Essentially, Technical analysis (TA) involves the prediction of future market trends by examining the previous action. From traditional to cryptocurrency markets, most traders rely on specialized indicators and tools to analyze prior data as a way to identify the patterns of the markets, and maybe predict the next price movements.
The Relative Strength Index (RSI) is a TA indicator developed in the late 1970s as a tool that stock traders could use to examines how a stock is performing over a period of time. It is, basically, a momentum oscillator that measures the magnitude of price movements as well as the speed (velocity) of these movements. The RSI can be a very helpful tool depending on what type of trading one performs and it is widely used by many traders and technical analysts.
In 1978, a mechanical engineer named J. Welles Wilder focused his analytical training on technical trading. He began his financial career in real estate in the 1960s. After his partners bought him out of the business in 1972, he took his profit of $100,000 and began trading in the stocks market and during those years, he was searching for reliable tools to recognize profitable trends. In 1978, Wilder compiled his research and experience into mathematical formulas and indicators that traders could use when trading. The Relative Strength Index was one of those indicators.
By default, the RSI measures the changes in an asset’s price over 14 periods (14 days for daily charts, 14 hours for hourly charts, and so on). The formula divides the average gain the price has had over that time by the average loss it has sustained and then plots that strength on a settings scale from 0 to 100.
As mentioned, the RSI is a momentum indicator, which is a type of technical trading tool that measures the rate at which its price is changing. When momentum is rising, it indicates that the stock is being actively bought in the market. If momentum decreases, it is a sign that traders’ interest in the stock is slowing down.
The RSI is also an oscillating indicator that makes it easier for traders to spot overbought or oversold market conditions. It evaluates the asset price on a scale of 0 to 100, considering the 14 periods. While an RSI score of 30 or less suggests that the asset is probably close to its bottom (oversold), a measurement above 70 suggests that the asset price is near its high (overbought) for that time period and will likely fall.
Although the default settings for RSI is 14 periods, traders may choose to modify it in order to increase sensitivity (fewer periods) or decrease sensitivity (more periods). Therefore, a 7-day RSI is more sensitive to price movements than on that considers 21 days. Moreover, short-term trading setups may adjust the RSI indicator to consider 20 and 80 as oversold and overbought levels (instead of 30 and 70) so it is less likely to provide false signals.
Besides the RSI scores of 30 and 70 - which may suggest potentially oversold and overbought market conditions - traders also make use of the RSI to try and predict trend reversals or to spot support and resistance levels through the use of the so-called bullish and bearish divergences.
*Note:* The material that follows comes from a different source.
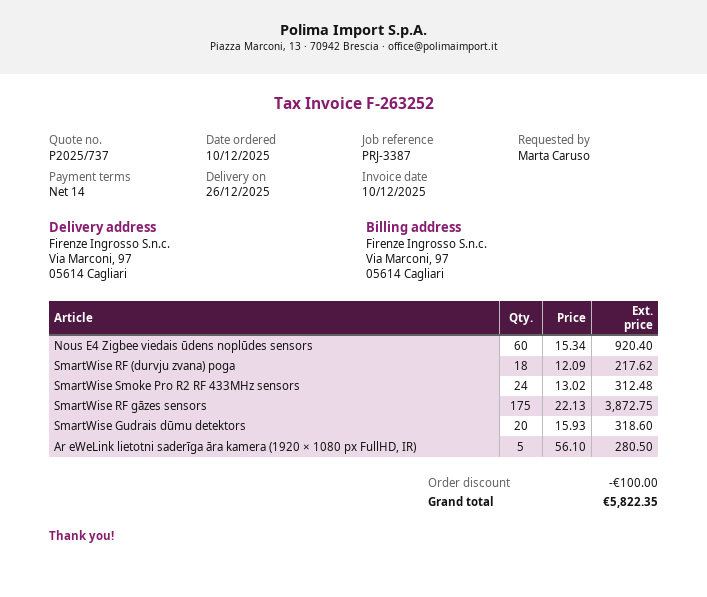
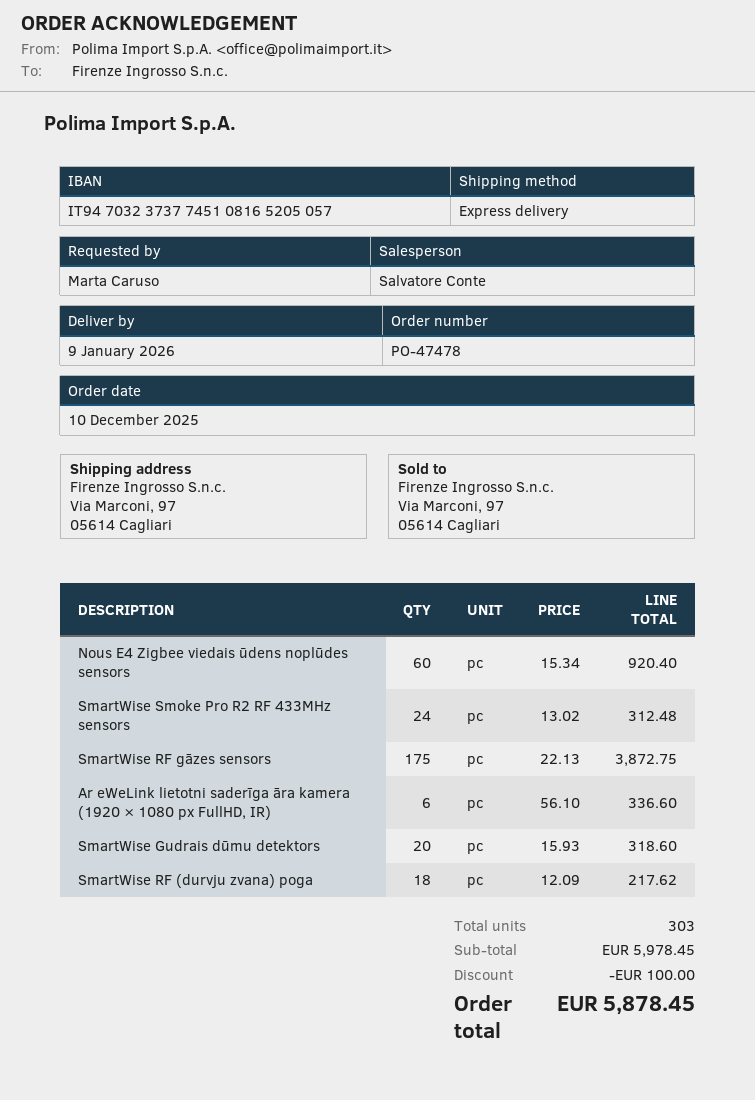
delivery date: 2025-12-26 -> 2026-01-09
Ar eWeLink lietotni saderīga āra kamera (1920 × 1080 px FullHD, IR): 5 x 56.10 = 280.50 -> 6 x 56.10 = 336.60
total: 5822.35 -> 5878.45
A bullish divergence is a condition where the price of an asset and the RSI scores move in opposite directions. So, the RSI score rises and creates higher lows while the price falls, creating lower lows. This is called a “bullish” divergence and indicates that the momentum is getting stronger despite the price downtrend.
In contrast, bearish divergences may indicate that despite a rise in price, the market is losing momentum. Therefore, the RSI score drops and creates lower highs while the asset price increases and creates higher highs.
Keep in mind, however, that RSI divergences are not that reliable during strong market trends. This means that a strong downtrend may present many bullish divergences before the actual bottom is finally reached. Because of that, RSI divergences are better suited for less volatile markets (with sideways movements or subtle trends).
There are several important factors to consider when using the Relative Strength Index indicator, such as the settings, the score (30 and 70), and the bullish/bearish divergences. However, one should always keep in mind that no technical indicator is 100% efficient - especially if it is used alone. Therefore, traders should consider using the RSI indicator along with other indicators in order to avoid false signals.